この子はどうもすぐ、思ったことを口に出してしまうらしい。


「上品もクソもねえな!」


再び、三人の悪意無き笑い声が私を包む。


「えーでも、今は叶多ちゃん一筋だよねーきっと。だって自分から告ったんでしょ?」

「いやぁ、セフレくらいいるんじゃね? あ、そうだなんかこれも先輩から聞いたんだけどさ、園安先輩って時々放課後、こっそり図書室行ってるんだって——」

「図書室って……もう閉鎖したんじゃなかったんだっけ。……え?そこでその、会ってるってこと?」

「おいやめろ。もうキツイって。」


 私は耳をふさぎたくなった。


 宗太は楽しそうに、本当に楽しそうに笑っている。そして彼の視線は、私にも笑いを要求している。私は無理やり微笑を作りながら、「やめてって。」なんて言ってみる。でも、内心はそれどころじゃすまなかった。


 ————……違う。先輩は、そんなんじゃ、ない……。


 結人先輩は誠実なのだ。一途なのだ。純潔なのだ——私の、王子様なのだ。

 

 ――お前、マジで殺すぞ。

 

 私は自分が怒っていることに気づいて、慌てて自制した。そして、冷静になって自分に言い聞かせる。


 ————だって、ねえ……結人先輩だよ?


 おかしいことなんかじゃない。

 この学校では恋愛に関しては、ただでさえ裏で女子の苛烈な戦争が行われているのだから。

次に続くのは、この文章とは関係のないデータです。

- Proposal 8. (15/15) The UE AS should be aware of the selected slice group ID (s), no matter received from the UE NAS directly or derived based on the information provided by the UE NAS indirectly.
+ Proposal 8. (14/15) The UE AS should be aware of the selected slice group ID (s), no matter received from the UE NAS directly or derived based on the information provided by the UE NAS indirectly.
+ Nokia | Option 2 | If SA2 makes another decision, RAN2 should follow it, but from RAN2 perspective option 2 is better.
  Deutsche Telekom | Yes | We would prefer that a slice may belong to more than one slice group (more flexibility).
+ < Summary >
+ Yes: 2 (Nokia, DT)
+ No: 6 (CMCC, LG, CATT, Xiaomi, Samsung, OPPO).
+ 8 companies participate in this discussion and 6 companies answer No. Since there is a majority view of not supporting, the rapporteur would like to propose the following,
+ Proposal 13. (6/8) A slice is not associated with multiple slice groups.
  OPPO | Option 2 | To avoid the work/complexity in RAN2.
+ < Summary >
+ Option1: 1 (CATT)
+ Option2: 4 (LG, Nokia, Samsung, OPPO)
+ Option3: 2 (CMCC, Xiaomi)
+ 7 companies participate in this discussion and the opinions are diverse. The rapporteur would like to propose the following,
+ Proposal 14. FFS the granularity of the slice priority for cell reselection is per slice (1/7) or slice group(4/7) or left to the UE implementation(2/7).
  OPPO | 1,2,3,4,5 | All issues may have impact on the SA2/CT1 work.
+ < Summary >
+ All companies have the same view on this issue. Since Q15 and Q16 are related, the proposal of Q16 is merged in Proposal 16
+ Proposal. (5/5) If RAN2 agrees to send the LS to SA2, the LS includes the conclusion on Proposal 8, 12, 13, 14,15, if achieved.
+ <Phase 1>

三年間あんな人が放っておかれたわけがない。付き合ったことないなんて、嘘に決まってる。


「————ていうか俺の先輩が言ってたんだけどさ、去年川澱でさ、一週間に二回?園安先輩見かけたって言うんだけど、二回とも違う女だったって!」

「え~、やばぁ。」

「……あー、まあともかく。頑張れよ、叶多。」


 晴翔が今さら、少し気遣うように言った。


「そ、そういうことだから。いつまでも不愛想だと飽きられちゃうよぉ————早めにヤっとけ。」


……そして最後に、宗太が余計な言葉で締めくくった。


「おいお前!」

「ねえちょっとぉ、セクハラひどい!」

「それさすがにさ!」

「アハハッ、ごめんって。ごめん。叶多マジで、ごめ、アハッ……。」

「…………別に、良いよ。」


 私は唇をかみしめる。


 ――動揺を、見せるな。


 これは、そう言うルールなんだ。

 ルールは強者が作る。そう言うものだ。


 弱肉強食。どこの世界でも同じ——恋愛も同じ。

 



 負けたくなかったら————強くなるしかない。


叶多ちゃん、心の中はともかく、普段の口数は少ない方です。でもなんとなく目立ってしまうというか。クラスの中だと独特な立ち位置なんでしょうね。